Intentó apartarle con todas sus fuerzas.
—¿Es suficiente?
—Lance la soltó y curvó los labios.
—¿Qué?
—Yvette no supo a qué se refería durante un rato.
—¿Es suficiente esta respuesta?
—Su voz era magnética, clara y un poco ronca, bastante agradable de oír.
Yvette estaba en trance.
Luego se sonrojó.
Ahora era un poco tímida, aunque rara vez lo era.
Los ojos rasgados de Lance se llenaron de sonrisas.
Siguió sujetándole las muñecas y la apretó contra la puerta, deseoso de continuar lo que había planeado hacer hacía un momento.
—Si vuelves a correr, te rompo las piernas —dijo el antes de volver a besarla.
—Oh…
no…
Los suaves labios de Yvette estaban totalmente bajo el control de Lance.
Mientras se besaban, Yvette solo podía emitir algunos gemidos.
No podía decir nada.
Después de mucho tiempo, el largo y romántico beso terminó.
La ropa de Yvette se aflojó en la parte del cuello debido al apasionado beso de hace un momento.
Su piel clara estaba al descubierto y se podían ver los chupetones.
Parecía aún más tímida.
El deseo apareció poco a poco en los ojos de Lance.
Se agachó ligeramente y la levantó.
Dio un paso atrás y se sentó en la cama.
Pero no dejó a Yvette en el suelo.
En esta posición, estaban a la altura de los ojos del otro.
Si Lance abría la boca, podía morderle el lóbulo de la oreja.
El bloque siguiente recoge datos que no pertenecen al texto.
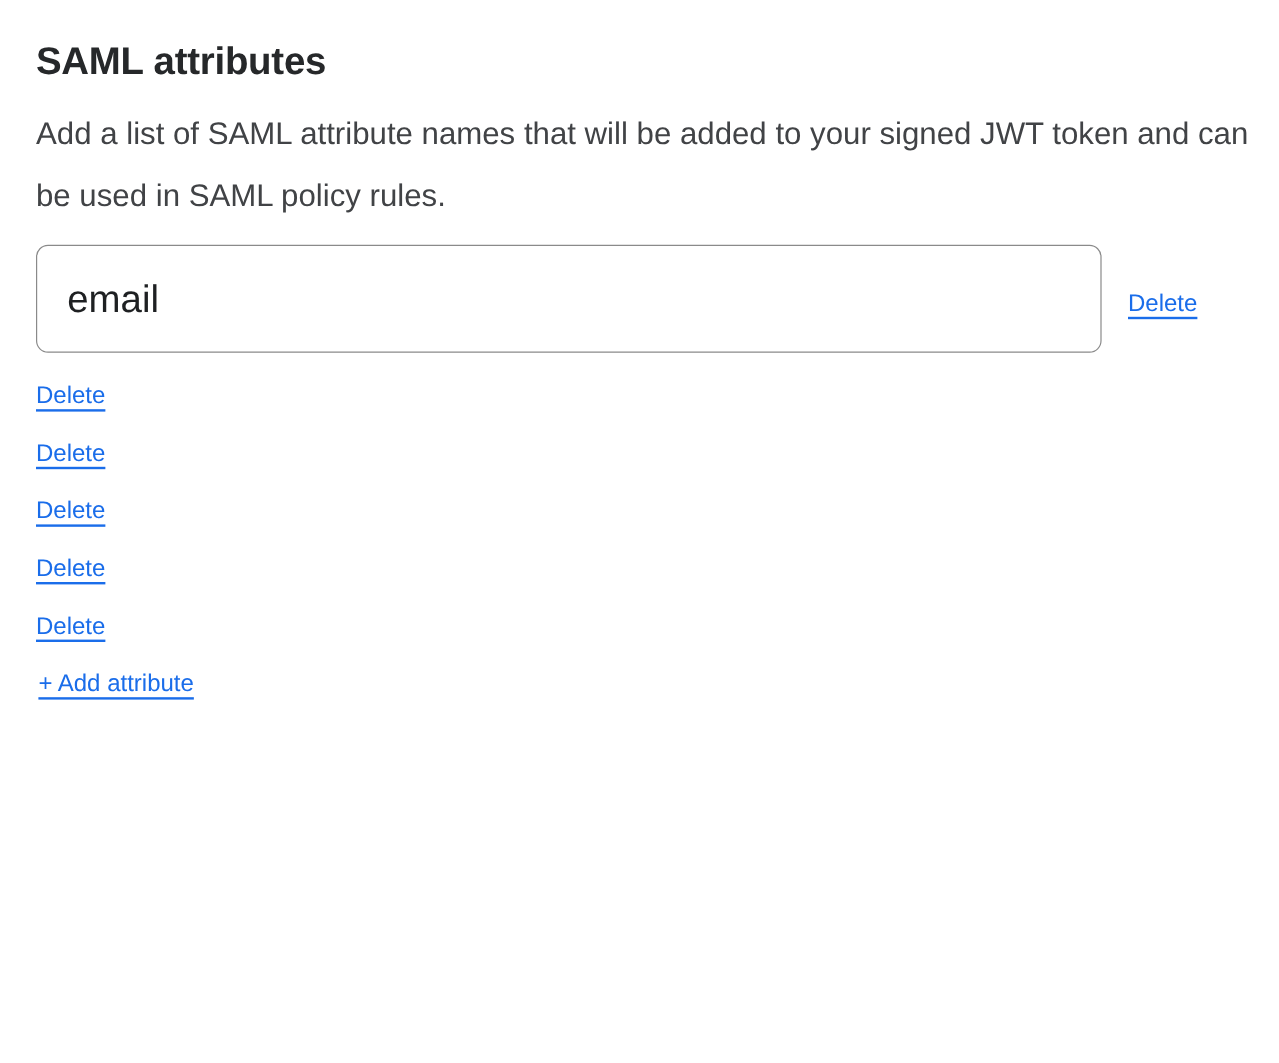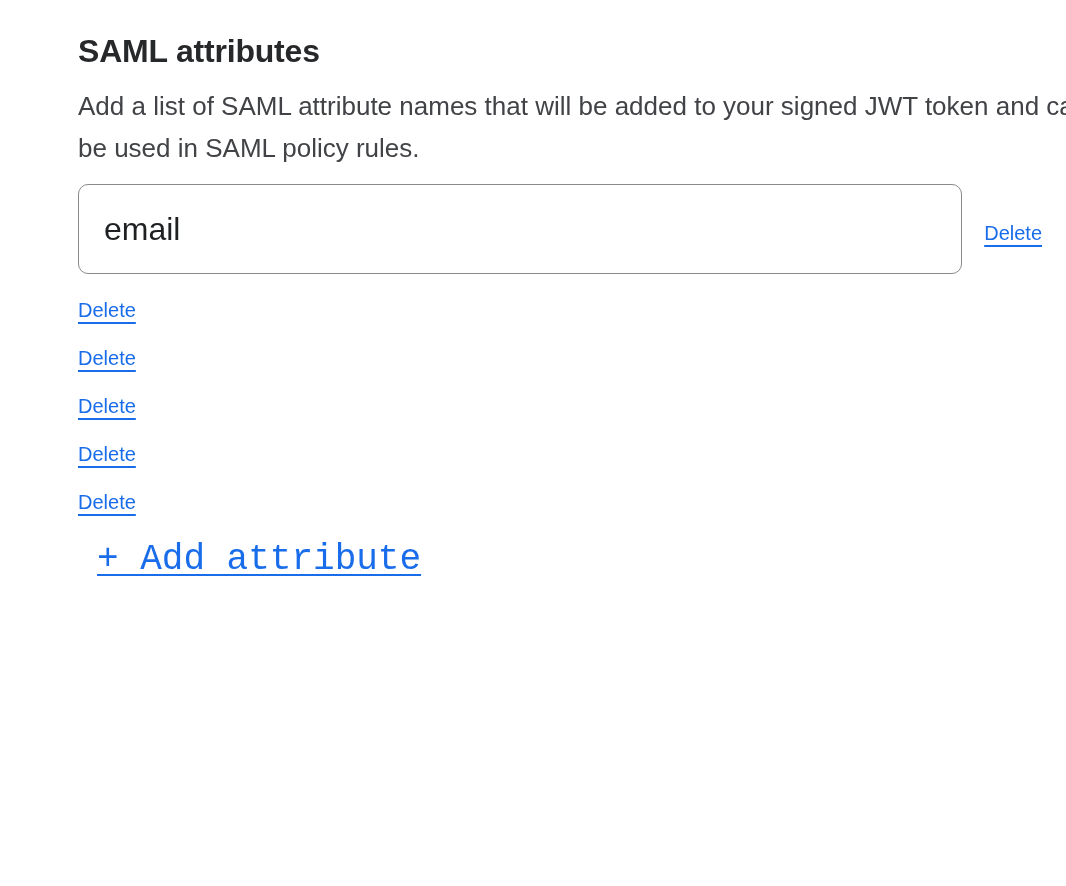"SAML attributes" .page { padding-left: 48px -> none }
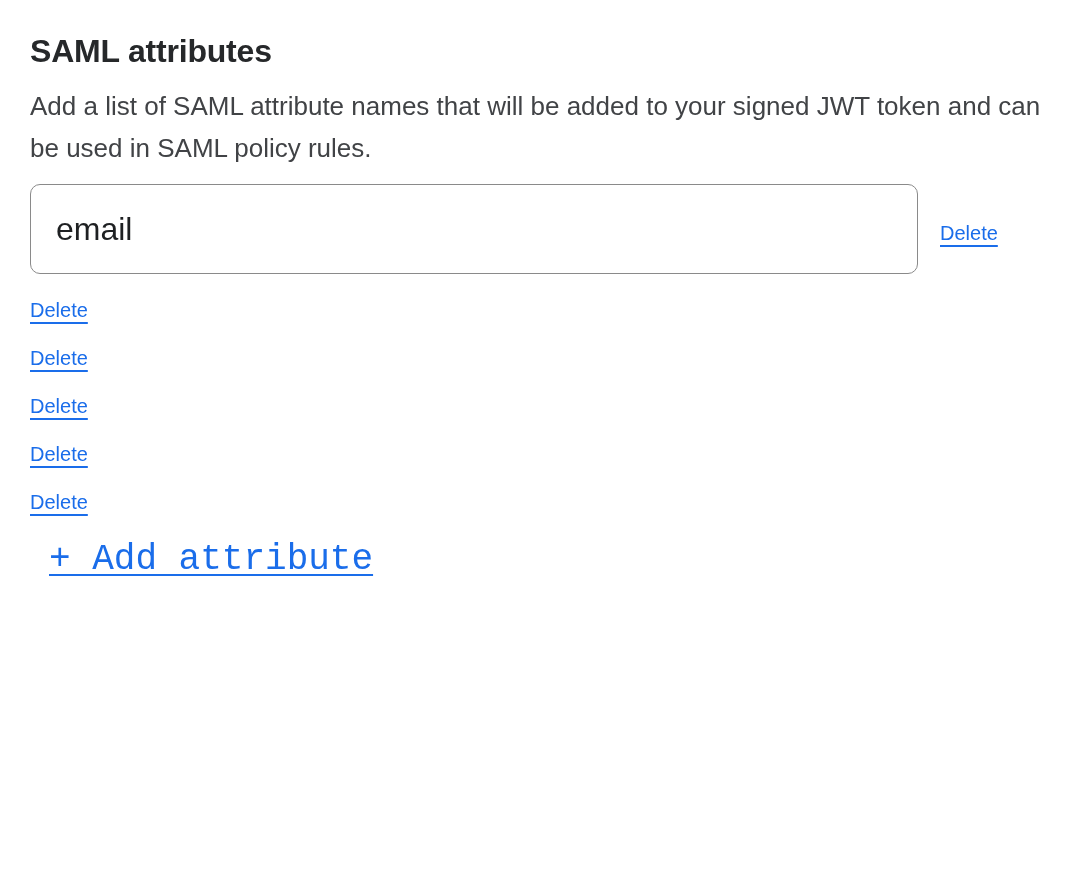"Add a list of SAML" p.section-description { line-height: 42px -> 52px }
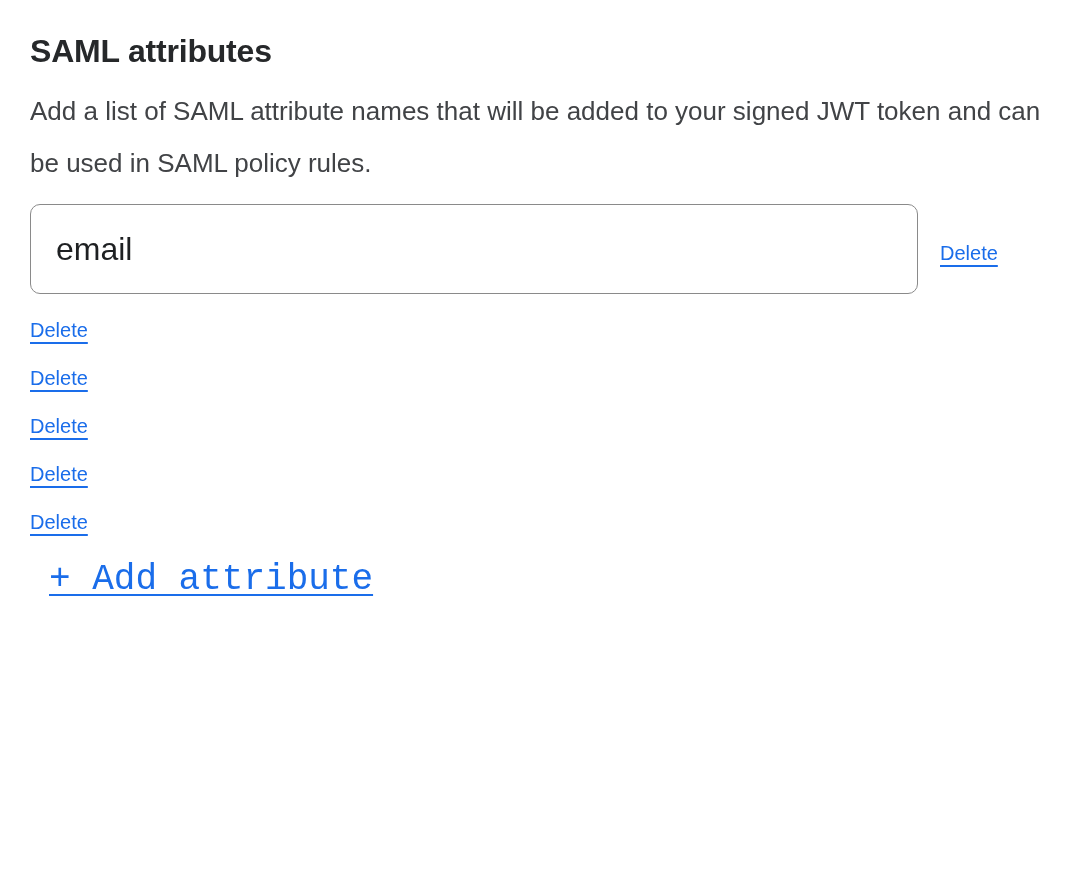"+ Add attribute" .add-link { font-family: Liberation Mono, monospace -> none; font-size: 36px -> 20px; margin-left: 19px -> 2px }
Cuando sus labios rozaron el lóbulo de su oreja, Yvette recordó el beso de hacía un momento.
El deseo por él surgió en su corazón.
Le agarró con fuerza de la camisa para mantener la distancia con él.
Había pánico en sus ojos.
Sin embargo, Lance se dio cuenta de lo que ella quería hacer primero.
Le apretó el cuello y la acercó más a él.
En cuanto Yvette apartó la cara, Lance le besó la carne del cuello por debajo del lóbulo de la oreja y chupó con fuerza.
Luego la golpeó una vez con el pecho, como para castigarla.
Este movimiento hizo que las mejillas de Yvette se pusieran rojas, pero no se atrevió a echarse hacia atrás.
Solo podía agarrarse al cuello de Lance para sostenerse.
—¡Buzz!
—La vibración del teléfono rompió el ambiente romántico.
Lance frunció el ceño, sin querer responder a la llamada.
—Es Lucas.
—le dijo ella al ver la pantalla.
Lance frunció el ceño.
Respondió a la llamada y oyó la voz de pánico de Lucas.
—Señor Wolseley, la Señora Myers se desmayó.